[R] Merging big data sets

Jeff Newmiller jdnewmil at dcn.davis.CA.us
Mon Sep 9 17:48:59 CEST 2013


Please don't post in HTML. (Read the Posting Guide.)

Consider using the sqldf package.
---------------------------------------------------------------------------
Jeff Newmiller                        The     .....       .....  Go Live...
DCN:<jdnewmil at dcn.davis.ca.us>        Basics: ##.#.       ##.#.  Live Go...
                                      Live:   OO#.. Dead: OO#..  Playing
Research Engineer (Solar/Batteries            O.O#.       #.O#.  with
/Software/Embedded Controllers)               .OO#.       .OO#.  rocks...1k
--------------------------------------------------------------------------- 
Sent from my phone. Please excuse my brevity.

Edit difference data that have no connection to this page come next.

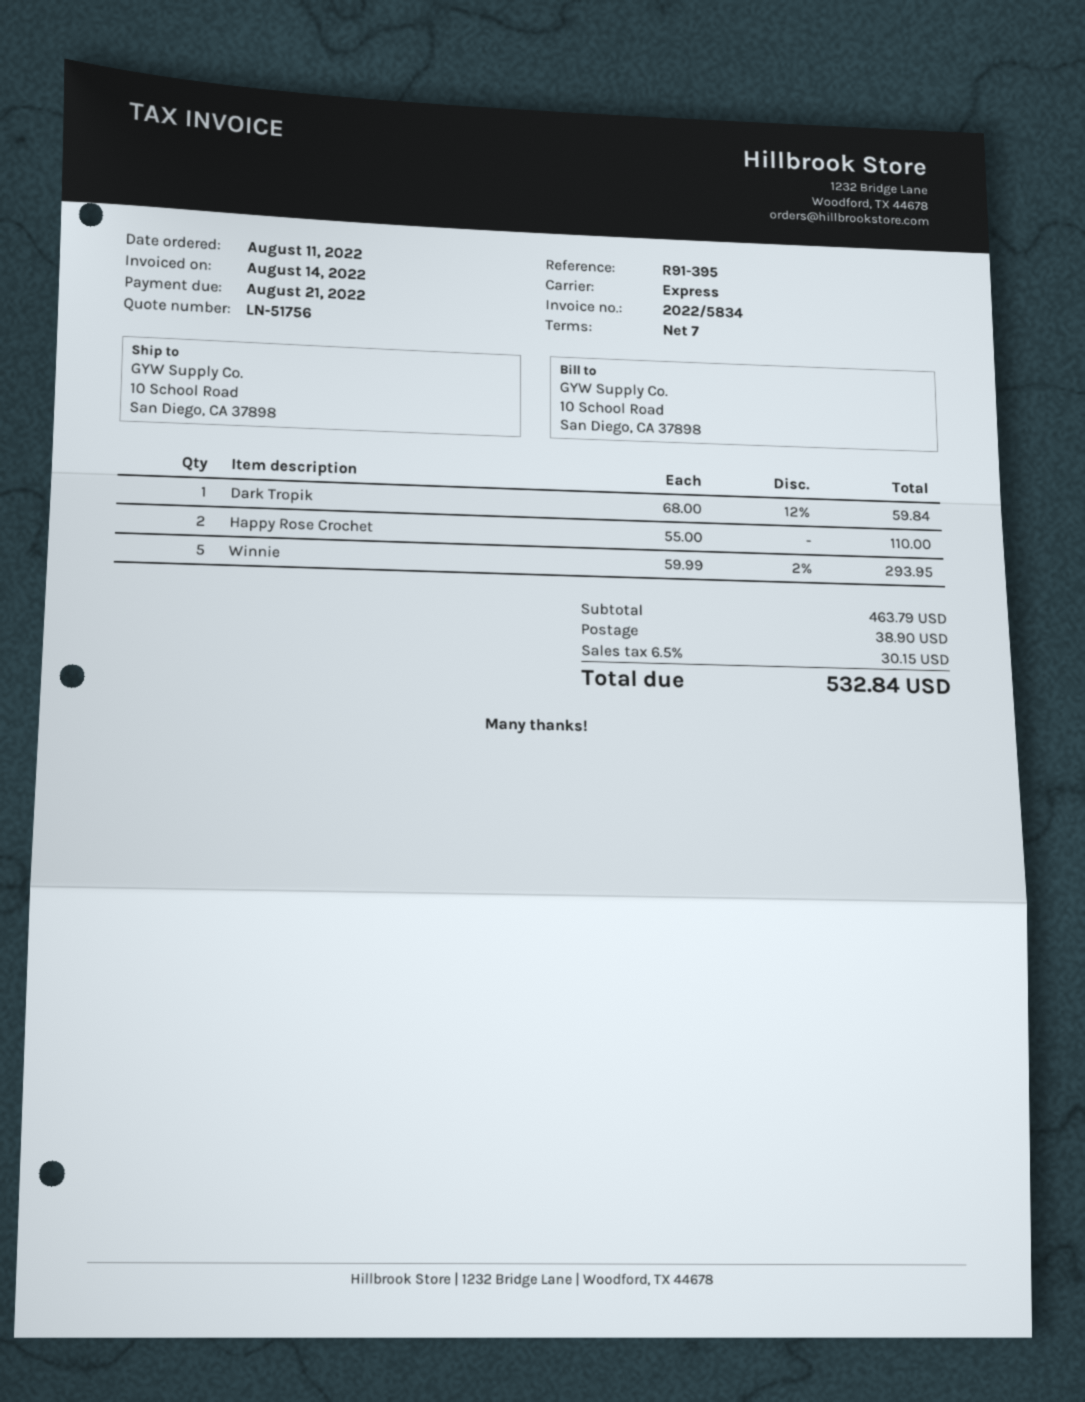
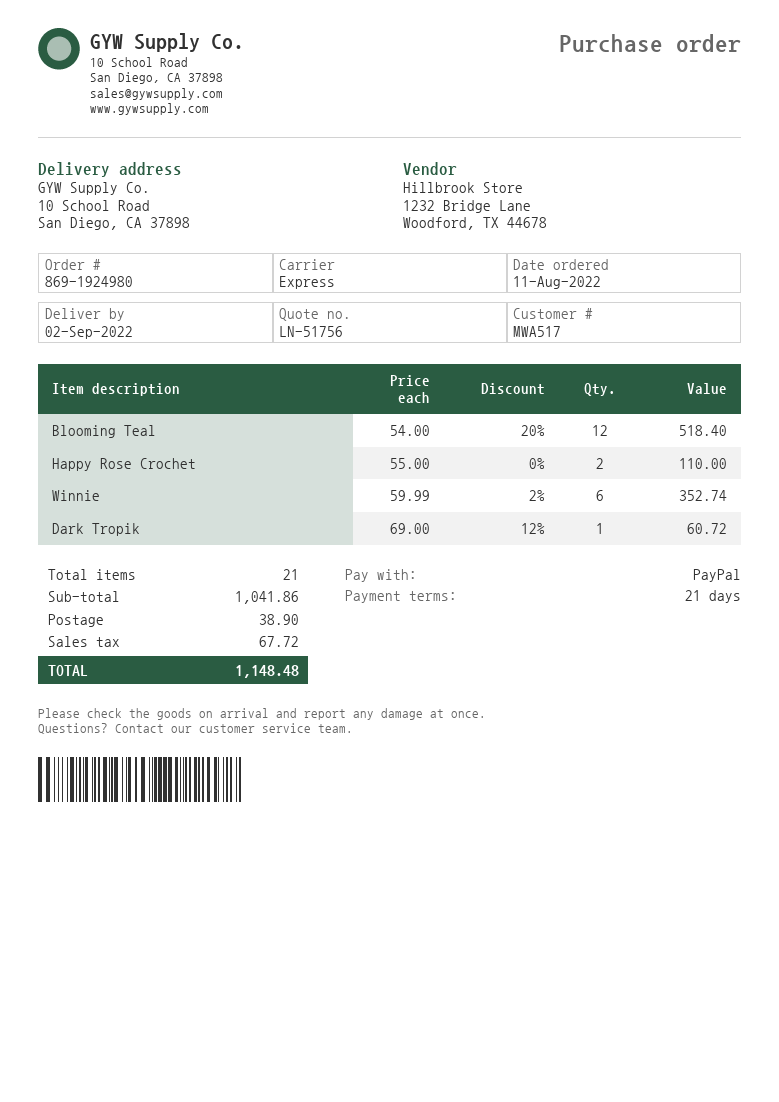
payment terms: 7 days -> 21 days
Dark Tropik: 1 x 68.00 - 12% = 59.84 -> 1 x 69.00 - 12% = 60.72
Winnie: 5 x 59.99 - 2% = 293.95 -> 6 x 59.99 - 2% = 352.74
Blooming Teal: none -> 12 x 54.00 - 20% = 518.40
subtotal: 463.79 -> 1041.86
tax: 30.15 -> 67.72
total: 532.84 -> 1148.48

Renger van Nieuwkoop <renger at vannieuwkoop.ch> wrote:
>Hi
>I have 6 rather big data sets (between 400000 and 800000 lines) on
>transport data (times, distances and travelers between nodes). They all
>have a common index (start-end nodes).
>I want to aggregate this data, but for that I have to merge them.
>I tried to use "merge" with the result that R (3.0.1) crashes (Windows
>8 machine, 16 Gb Ram).
>Then I tried the join from the data.table package. Here I got the
>message that 2^34 is too big (no idea why it is 2^34 as it is a left
>join).
>Then I decided to do a loop using the tables and assigning them, which
>takes a very, very long time (still running at the moment).
>
>Here is the code:
>for (i in 1:length(dataP$Start)){
>    c<-dataP$Start[i]
>    d<-dataP$End[i]
>    dataP[J(c,d)]$OEV.T<-ttoevP[J(c,d)]$OEV.T
>}
>
>dataP has 800'000 lines and ttoevP has about 500'000 lines.
>
>Any hints to speed up this process are welcome.
>
>Renger
>_________________________________________
>Centre of Economic Research (CER-ETH)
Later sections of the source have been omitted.